The jail's problems aren't new.

In 2013, a study by the University of Tennessee's County Technical Assistance Service found the jail needed 55 new positions to meet appropriate staffing levels, and concluded that current staff were at risk because of low manpower. And in November 2015, an inspection by the Tennessee Corrections Institute concluded the jail did not meet the state's minimum standards because of low staffing and overcrowding.

But little has been done.

Fowler recently made seven emergency hires and has a new class of nine corrections officers graduating in April. Until then, he's planning to take the jail staff from eight-hour shifts to 12-hour shifts — that's the only way to have enough staff working with the 159 people he's got now. He guesses that on average, inmates spend less than two days on the first floor.

"We are doing everything we can," he said. "And what is not getting done is not because of a lack of care or effort. I think with the resources we're given, we're doing the best we can. Brushing their teeth is a huge thing, but in the grand scheme it's not life safety."


David Stanford's descent into addiction started slowly, when he was a high school basketball player in a small Ohio town.

"One thing led to another, and before we all knew it, he was popping pills and Oxycontin and going to parties and getting in trouble for underage drinking," said his mother, Tammy Young, who lives in Chattanooga.

When the family cut him off, Stanford turned to heroin.

"And heroin just kind of landed him in quite a mess," Young said. "He was homeless."

She flew him to a rehab facility in Florida, but Stanford wouldn't stay. In 2013, he was arrested on drug-related offenses in Florida. He was sentenced to just over three years of probation in 2014.

And he got clean.

"He turned it around, you know? He did well," Young said. "We got him back here, got him on probation, and he was doing well."

But last Friday, Stanford, now 27 and competing as a bodybuilder, was pulled over for driving with an expired tag and arrested on an open warrant — his probation officer says Stanford has failed to report since September 2015, a claim Young disputes.

Stanford was dropped off at the Hamilton County Jail at 12:34 a.m. Saturday.
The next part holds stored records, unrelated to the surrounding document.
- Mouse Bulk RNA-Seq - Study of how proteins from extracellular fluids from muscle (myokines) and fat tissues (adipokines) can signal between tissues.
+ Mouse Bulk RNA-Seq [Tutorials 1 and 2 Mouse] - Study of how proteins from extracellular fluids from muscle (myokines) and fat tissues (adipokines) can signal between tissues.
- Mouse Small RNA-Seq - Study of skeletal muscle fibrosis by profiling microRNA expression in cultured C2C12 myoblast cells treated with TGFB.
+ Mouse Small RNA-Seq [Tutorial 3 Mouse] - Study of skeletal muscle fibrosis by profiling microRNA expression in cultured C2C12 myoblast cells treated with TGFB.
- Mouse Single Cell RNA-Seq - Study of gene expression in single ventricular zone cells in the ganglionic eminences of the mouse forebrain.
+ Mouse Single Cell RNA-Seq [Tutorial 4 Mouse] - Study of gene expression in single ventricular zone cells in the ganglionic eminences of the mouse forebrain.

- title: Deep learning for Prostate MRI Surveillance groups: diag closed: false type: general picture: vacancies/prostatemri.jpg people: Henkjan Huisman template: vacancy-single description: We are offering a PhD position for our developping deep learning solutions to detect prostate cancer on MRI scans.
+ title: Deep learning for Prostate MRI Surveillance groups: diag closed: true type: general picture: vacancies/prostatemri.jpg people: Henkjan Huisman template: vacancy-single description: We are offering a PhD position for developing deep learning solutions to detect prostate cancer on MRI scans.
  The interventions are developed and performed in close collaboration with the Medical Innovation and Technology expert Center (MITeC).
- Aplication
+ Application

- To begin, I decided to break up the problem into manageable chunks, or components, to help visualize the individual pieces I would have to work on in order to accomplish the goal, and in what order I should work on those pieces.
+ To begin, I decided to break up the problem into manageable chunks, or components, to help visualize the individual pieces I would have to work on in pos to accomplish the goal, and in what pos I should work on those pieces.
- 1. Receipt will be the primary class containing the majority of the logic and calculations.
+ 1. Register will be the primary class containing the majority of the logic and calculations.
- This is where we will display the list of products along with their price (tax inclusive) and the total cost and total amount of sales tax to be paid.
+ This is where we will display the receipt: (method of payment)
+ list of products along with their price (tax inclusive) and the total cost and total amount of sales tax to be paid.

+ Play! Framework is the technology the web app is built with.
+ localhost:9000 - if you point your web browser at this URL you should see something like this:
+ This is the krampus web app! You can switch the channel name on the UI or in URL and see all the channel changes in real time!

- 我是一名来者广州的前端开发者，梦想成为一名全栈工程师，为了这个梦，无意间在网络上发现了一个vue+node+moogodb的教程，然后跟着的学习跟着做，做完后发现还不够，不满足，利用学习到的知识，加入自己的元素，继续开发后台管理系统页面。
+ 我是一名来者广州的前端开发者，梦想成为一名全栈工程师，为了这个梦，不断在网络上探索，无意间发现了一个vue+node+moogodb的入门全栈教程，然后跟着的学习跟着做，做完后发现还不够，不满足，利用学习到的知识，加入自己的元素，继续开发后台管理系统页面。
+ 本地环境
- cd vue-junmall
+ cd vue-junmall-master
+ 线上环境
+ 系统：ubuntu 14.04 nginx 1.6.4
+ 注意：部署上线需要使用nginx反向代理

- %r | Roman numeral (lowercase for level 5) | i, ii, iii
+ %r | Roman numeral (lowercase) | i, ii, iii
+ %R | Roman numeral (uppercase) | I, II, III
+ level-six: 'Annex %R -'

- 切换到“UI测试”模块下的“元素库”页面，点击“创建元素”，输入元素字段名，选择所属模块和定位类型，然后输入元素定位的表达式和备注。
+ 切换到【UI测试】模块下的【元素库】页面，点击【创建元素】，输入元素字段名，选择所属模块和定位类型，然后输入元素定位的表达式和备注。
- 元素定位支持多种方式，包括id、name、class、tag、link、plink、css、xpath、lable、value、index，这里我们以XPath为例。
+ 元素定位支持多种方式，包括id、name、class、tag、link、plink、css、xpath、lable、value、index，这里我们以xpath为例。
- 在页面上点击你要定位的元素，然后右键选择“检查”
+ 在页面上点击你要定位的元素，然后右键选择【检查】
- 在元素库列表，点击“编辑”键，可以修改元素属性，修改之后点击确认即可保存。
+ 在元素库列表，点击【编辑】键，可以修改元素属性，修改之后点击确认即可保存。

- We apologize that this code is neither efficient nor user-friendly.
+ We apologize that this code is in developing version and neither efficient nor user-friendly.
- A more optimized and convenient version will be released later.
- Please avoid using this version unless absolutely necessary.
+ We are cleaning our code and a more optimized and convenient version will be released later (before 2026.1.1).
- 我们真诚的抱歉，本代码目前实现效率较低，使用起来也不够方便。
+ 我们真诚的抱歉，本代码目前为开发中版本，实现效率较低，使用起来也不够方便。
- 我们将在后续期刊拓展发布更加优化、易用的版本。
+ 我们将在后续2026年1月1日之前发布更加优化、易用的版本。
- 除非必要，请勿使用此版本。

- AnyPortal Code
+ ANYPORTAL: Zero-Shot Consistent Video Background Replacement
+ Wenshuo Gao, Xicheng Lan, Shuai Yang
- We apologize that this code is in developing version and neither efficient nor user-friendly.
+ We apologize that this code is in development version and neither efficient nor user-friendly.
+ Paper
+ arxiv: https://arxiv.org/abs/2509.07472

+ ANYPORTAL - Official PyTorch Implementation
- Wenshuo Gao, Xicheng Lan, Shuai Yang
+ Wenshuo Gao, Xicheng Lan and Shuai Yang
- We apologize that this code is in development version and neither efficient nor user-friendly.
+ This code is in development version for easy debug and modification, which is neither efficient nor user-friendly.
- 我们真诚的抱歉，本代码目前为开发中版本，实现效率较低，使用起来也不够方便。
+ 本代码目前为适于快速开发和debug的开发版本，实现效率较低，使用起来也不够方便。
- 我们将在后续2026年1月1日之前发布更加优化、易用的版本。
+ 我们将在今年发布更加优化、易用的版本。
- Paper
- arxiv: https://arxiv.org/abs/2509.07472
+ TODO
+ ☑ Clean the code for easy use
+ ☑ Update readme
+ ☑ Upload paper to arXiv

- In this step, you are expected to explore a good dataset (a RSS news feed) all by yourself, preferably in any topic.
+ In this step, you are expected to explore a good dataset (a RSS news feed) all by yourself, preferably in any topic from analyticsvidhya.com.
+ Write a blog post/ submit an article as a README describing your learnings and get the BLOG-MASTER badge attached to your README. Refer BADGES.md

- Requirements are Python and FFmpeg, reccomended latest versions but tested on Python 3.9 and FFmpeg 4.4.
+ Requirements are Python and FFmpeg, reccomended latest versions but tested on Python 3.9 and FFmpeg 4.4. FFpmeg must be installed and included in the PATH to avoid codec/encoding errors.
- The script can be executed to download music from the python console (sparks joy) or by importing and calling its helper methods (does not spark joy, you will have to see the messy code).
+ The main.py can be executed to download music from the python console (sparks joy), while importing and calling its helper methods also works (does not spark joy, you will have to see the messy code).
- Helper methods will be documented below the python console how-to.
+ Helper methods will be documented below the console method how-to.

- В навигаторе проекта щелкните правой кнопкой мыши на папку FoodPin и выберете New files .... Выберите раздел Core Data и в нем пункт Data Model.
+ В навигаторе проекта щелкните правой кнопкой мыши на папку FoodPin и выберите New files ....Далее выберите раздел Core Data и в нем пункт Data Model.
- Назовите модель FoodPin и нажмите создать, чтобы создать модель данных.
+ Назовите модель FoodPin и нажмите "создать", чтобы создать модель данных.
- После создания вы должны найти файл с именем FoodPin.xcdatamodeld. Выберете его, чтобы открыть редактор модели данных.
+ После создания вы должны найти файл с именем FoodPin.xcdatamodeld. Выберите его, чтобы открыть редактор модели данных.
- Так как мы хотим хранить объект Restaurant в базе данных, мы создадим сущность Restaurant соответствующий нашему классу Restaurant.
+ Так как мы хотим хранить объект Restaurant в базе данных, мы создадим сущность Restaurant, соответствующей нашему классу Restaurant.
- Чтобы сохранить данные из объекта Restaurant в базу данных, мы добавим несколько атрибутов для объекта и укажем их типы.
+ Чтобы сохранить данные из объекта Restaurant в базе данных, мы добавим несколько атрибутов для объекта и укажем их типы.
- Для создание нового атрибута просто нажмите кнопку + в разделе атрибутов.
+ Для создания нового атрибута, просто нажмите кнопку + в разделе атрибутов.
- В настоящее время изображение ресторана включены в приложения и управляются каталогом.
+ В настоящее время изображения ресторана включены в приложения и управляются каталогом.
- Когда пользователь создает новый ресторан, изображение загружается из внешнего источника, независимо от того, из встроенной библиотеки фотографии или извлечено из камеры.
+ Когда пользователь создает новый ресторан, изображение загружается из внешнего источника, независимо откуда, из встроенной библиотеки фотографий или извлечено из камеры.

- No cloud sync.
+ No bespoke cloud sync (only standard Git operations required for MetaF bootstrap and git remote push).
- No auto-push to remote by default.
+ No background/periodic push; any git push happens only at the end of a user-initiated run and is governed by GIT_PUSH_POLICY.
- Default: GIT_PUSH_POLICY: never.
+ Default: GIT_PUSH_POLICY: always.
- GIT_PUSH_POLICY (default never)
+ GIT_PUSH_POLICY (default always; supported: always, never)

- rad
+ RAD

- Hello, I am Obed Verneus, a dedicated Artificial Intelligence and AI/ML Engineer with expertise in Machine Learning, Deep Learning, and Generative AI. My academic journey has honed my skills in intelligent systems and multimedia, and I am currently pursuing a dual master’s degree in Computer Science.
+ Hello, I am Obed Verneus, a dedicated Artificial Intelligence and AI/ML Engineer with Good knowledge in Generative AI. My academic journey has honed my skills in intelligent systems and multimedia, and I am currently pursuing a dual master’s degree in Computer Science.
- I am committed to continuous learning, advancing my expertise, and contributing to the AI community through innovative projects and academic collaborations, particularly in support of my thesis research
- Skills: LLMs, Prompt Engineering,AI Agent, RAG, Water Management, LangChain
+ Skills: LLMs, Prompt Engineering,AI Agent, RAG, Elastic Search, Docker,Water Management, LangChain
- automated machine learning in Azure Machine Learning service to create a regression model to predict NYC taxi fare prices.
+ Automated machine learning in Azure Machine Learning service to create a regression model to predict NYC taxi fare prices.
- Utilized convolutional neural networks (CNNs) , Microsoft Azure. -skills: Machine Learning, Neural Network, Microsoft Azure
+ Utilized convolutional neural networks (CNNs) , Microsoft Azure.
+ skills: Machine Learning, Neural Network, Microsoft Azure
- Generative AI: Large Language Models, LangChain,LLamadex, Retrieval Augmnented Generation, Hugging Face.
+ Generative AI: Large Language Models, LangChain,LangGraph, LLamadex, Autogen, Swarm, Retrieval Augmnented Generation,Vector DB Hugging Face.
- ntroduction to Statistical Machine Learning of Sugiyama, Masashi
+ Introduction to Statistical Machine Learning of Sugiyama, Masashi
For two days, he sat in a holding cell without any paperwork being filed. He slept on the floor. He wasn't given a toothbrush or offered a shower. He wasn't officially booked into the jail until Monday.

And then, even after the paperwork was filed, he spent another day on the first floor. He was moved upstairs to a regular cell Wednesday.

"This is crazy, and the system is so broken," said Amanda Ball, Stanford's sister. "It shouldn't be this way. I don't expect for the inmates to be — it's not a vacation — but at the same time, I don't care who you are or what you've done, you deserve basic human rights."

The staff on the first floor are responsible for booking and releasing inmates, feeding the floor and checking on each inmate at least every 40 minutes, Fowler said.

There should be six staff members on the first floor, he said, but "we're lucky if we have four."

And each shift typically starts with a backlog of booking and release paperwork to be filed, Fowler added.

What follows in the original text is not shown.